__Source records__:

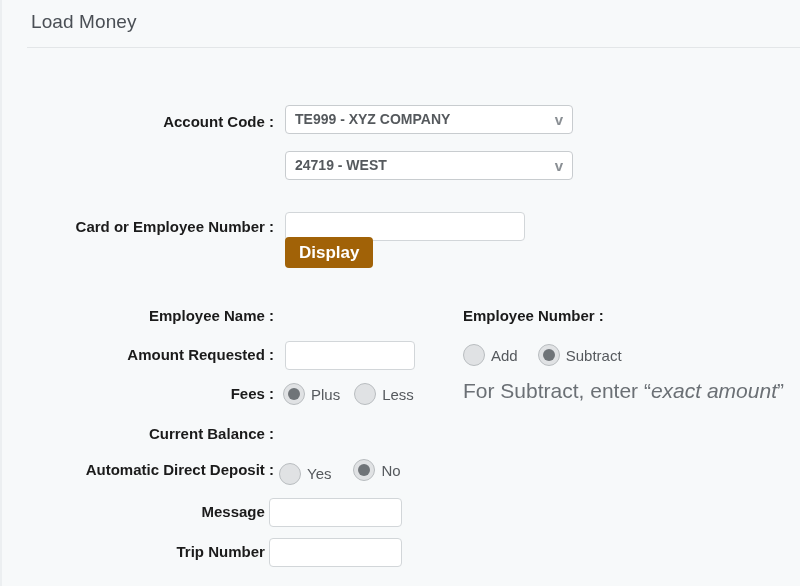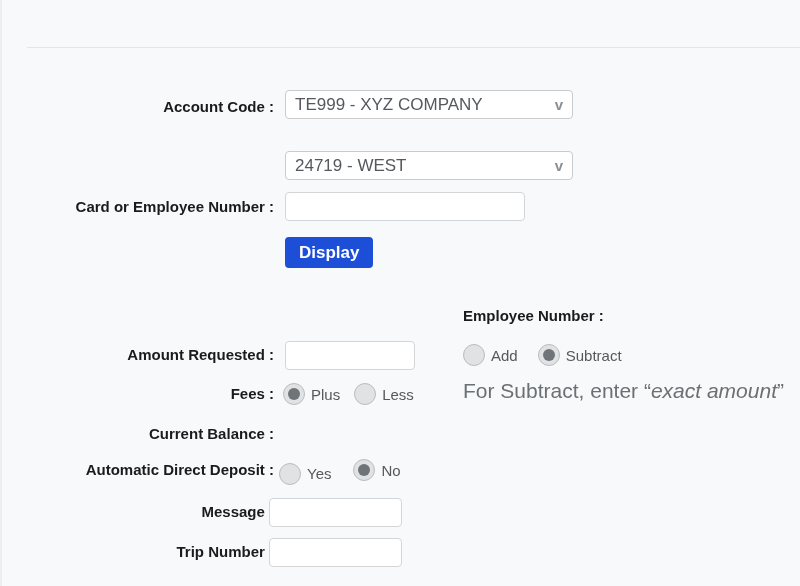--- a/index.html
+++ b/index.html
@@ -213,6 +213,7 @@
 <div class="page">
 
   <div class="panel-header">
+    <div class="panel-title">Load Money</div>
     <div class="header-divider"></div>
   </div>
 

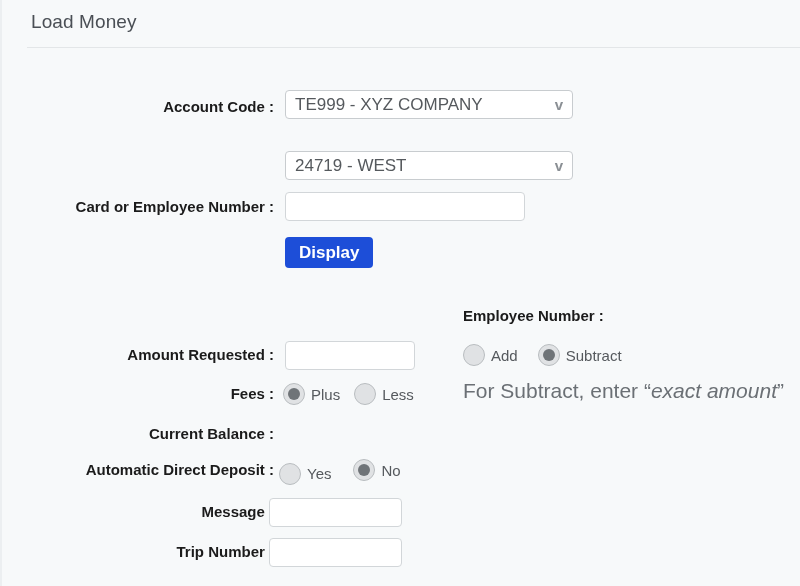--- a/index.html
+++ b/index.html
@@ -219,7 +219,7 @@
 
   <div class="form-area">
 
-    <div class="row" style="top:43px;">
+    <div class="row" style="top:58px;">
       <div class="label">Account Code :</div>
       <div class="field">
         <div class="selectbox">

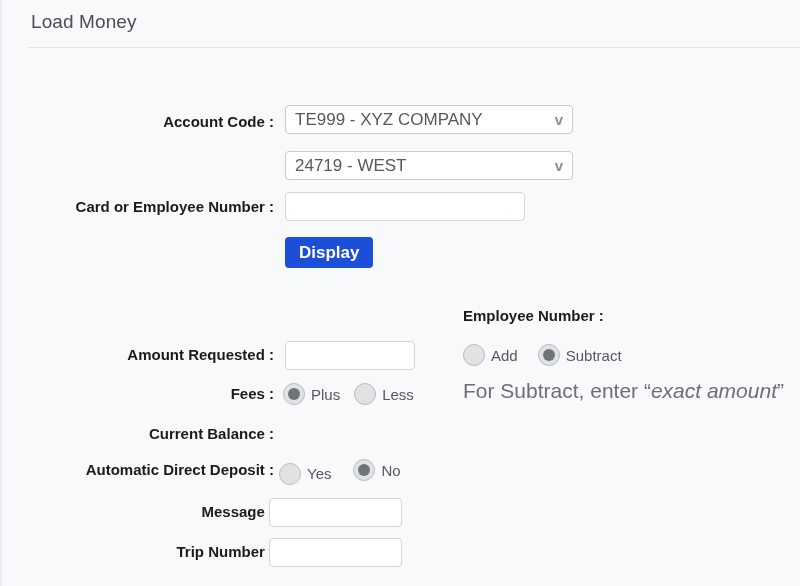--- a/index.html
+++ b/index.html
@@ -114,11 +114,12 @@
     left: 9px;
     top: 0;
     line-height: 27px;
-    font-size: 17px;
+    font-size: 14px;
     color: #55595d;
     white-space: nowrap;
     overflow: hidden;
     max-width: 250px;
+    font-weight: bold;
   }
   .selectbox .caret {
     position: absolute;

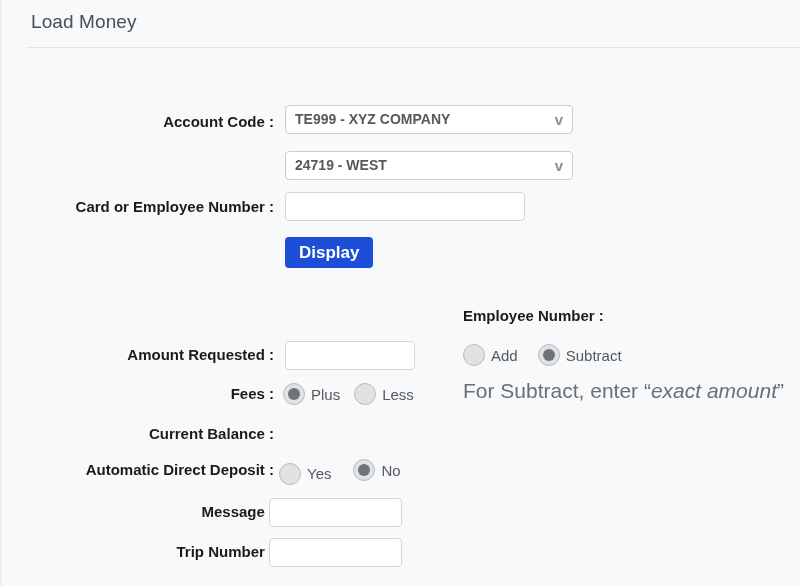--- a/index.html
+++ b/index.html
@@ -239,7 +239,7 @@
       </div>
     </div>
 
-    <div class="row" style="top:143px;">
+    <div class="row" style="top:163px;">
       <div class="label">Card or Employee Number :</div>
       <div class="field" style="padding-top:2px;">
         <input class="txt wide" type="text" value="" style="">

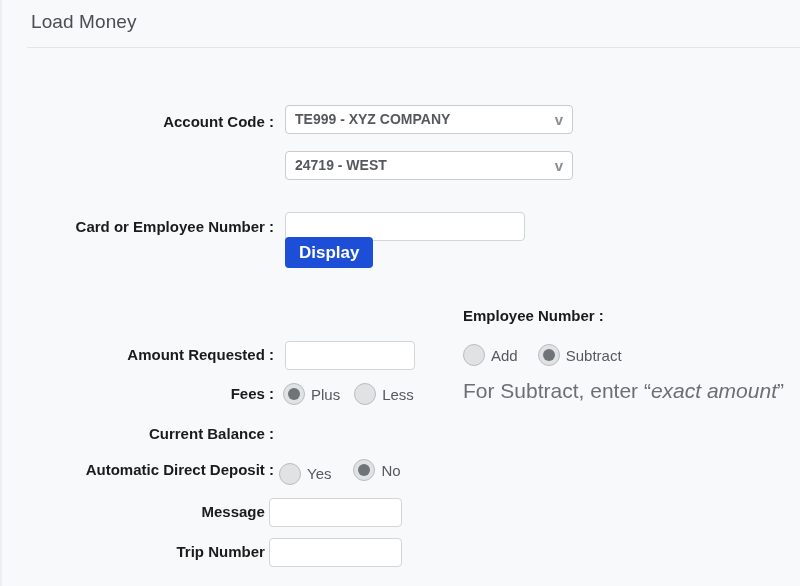--- a/index.html
+++ b/index.html
@@ -135,7 +135,7 @@
   .btn-display {
     box-sizing: border-box;
     display: inline-block;
-    background: #1d4ed8;
+    background: #a16207;
     border: none;
     border-radius: 4px;
     color: #ffffff;

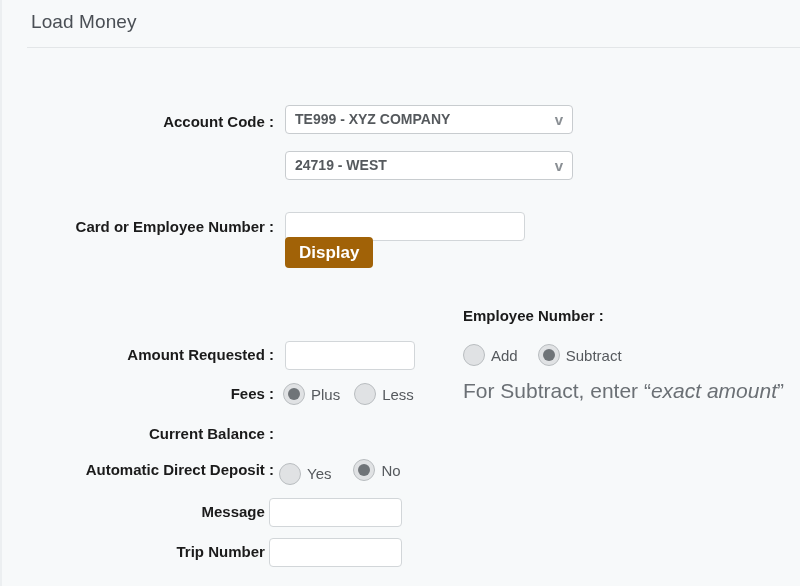--- a/index.html
+++ b/index.html
@@ -253,6 +253,7 @@
     </div>
 
     <div class="row" style="top:252px;">
+      <div class="label">Employee Name :</div>
       <div class="field"></div>
       <div class="rcol rlabel">Employee Number :</div>
     </div>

__Exercise description__:
The lines to retype begin with the one containing "or Employee Number :</div>" and end with the last line of the records. Reproduce them exactly and omit the pictures.

__Exercise answer__:
       <div class="label">Card or Employee Number :</div>
       <div class="field" style="padding-top:2px;">
         <input class="txt wide" type="text" value="" style="">

--- a/index.html
+++ b/index.html
@@ -135,7 +135,7 @@
   .btn-display {
     box-sizing: border-box;
     display: inline-block;
-    background: #1d4ed8;
+    background: #a16207;
     border: none;
     border-radius: 4px;
     color: #ffffff;

--- a/index.html
+++ b/index.html
@@ -253,6 +253,7 @@
     </div>
 
     <div class="row" style="top:252px;">
+      <div class="label">Employee Name :</div>
       <div class="field"></div>
       <div class="rcol rlabel">Employee Number :</div>
     </div>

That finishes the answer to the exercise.